▶ [AIM OF THE TASK]
Wherever an image appears in the data, omit it and copy all the remaining text word for word.

Start of MATERIAL FOR THIS TASK

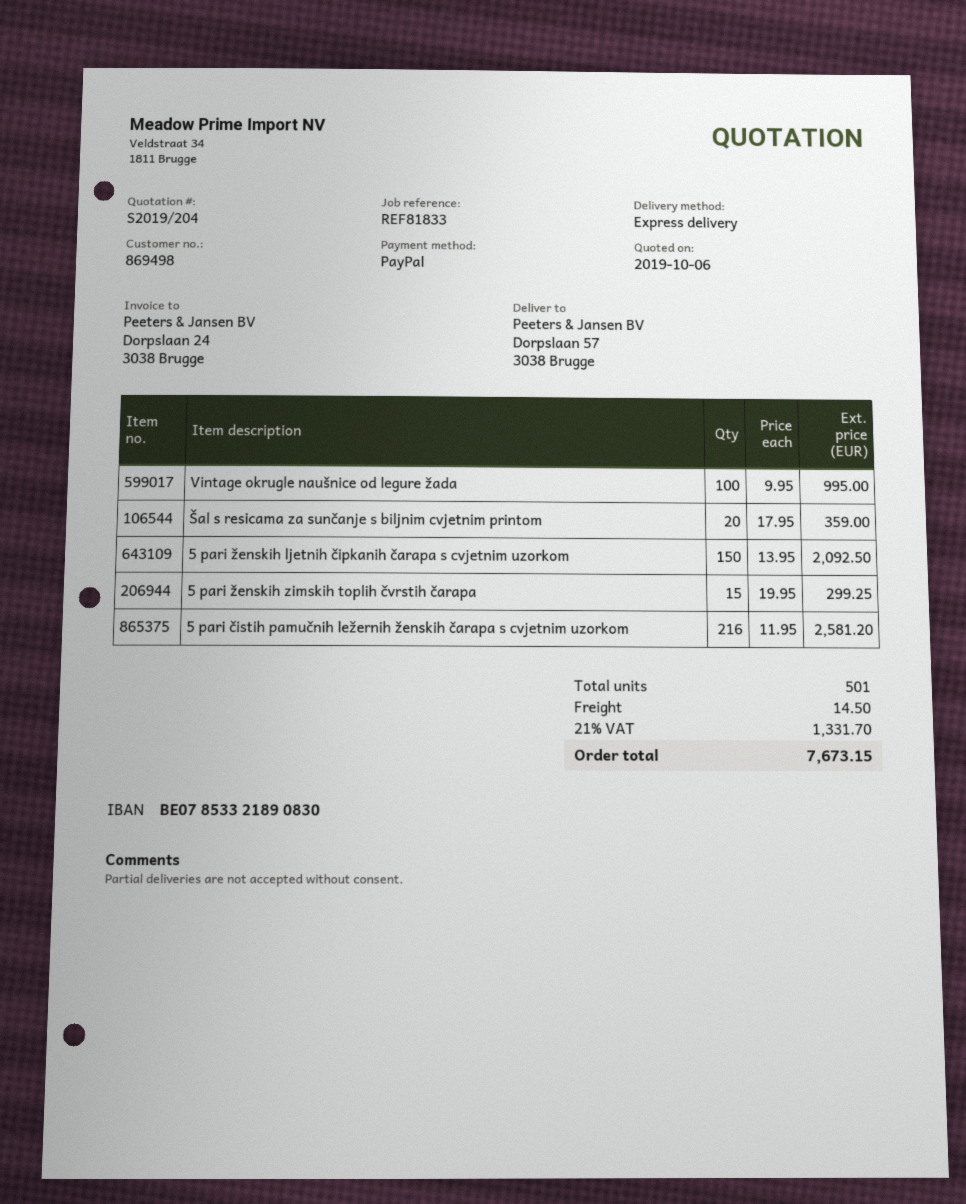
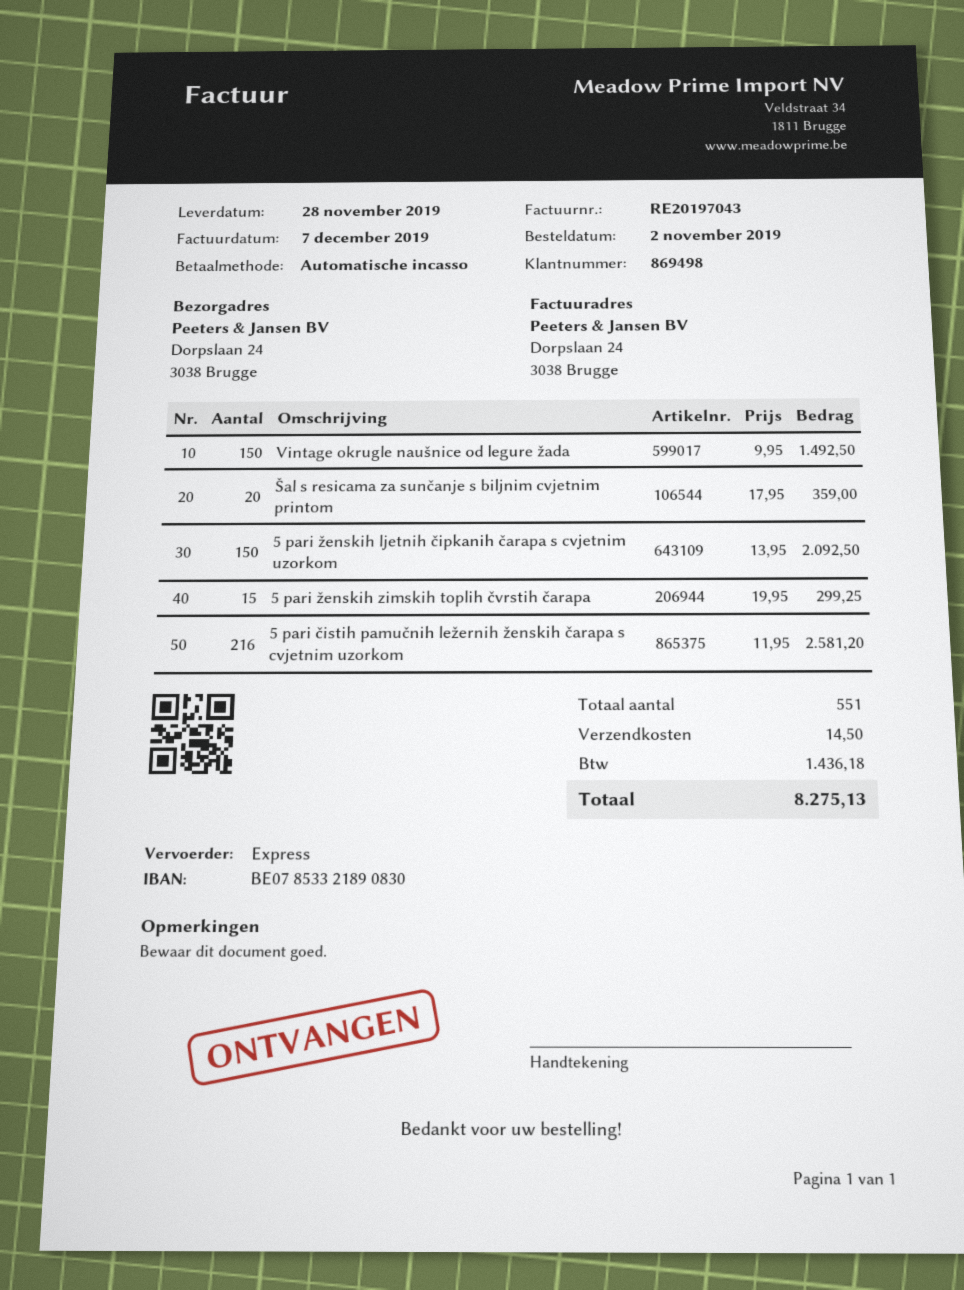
payment method: PayPal -> direct debit
ship to: Dorpslaan 57, 3038 Brugge -> Dorpslaan 24, 3038 Brugge
Vintage okrugle naušnice od legure žada: 100 x 9.95 = 995.00 -> 150 x 9.95 = 1492.50
total quantity: 501 -> 551
tax: 1331.70 -> 1436.18
total: 7673.15 -> 8275.13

End of MATERIAL FOR THIS TASK

▶ [SOLVED EXERCISE]
payment method: PayPal -> direct debit
ship to: Dorpslaan 57, 3038 Brugge -> Dorpslaan 24, 3038 Brugge
Vintage okrugle naušnice od legure žada: 100 x 9.95 = 995.00 -> 150 x 9.95 = 1492.50
total quantity: 501 -> 551
tax: 1331.70 -> 1436.18
total: 7673.15 -> 8275.13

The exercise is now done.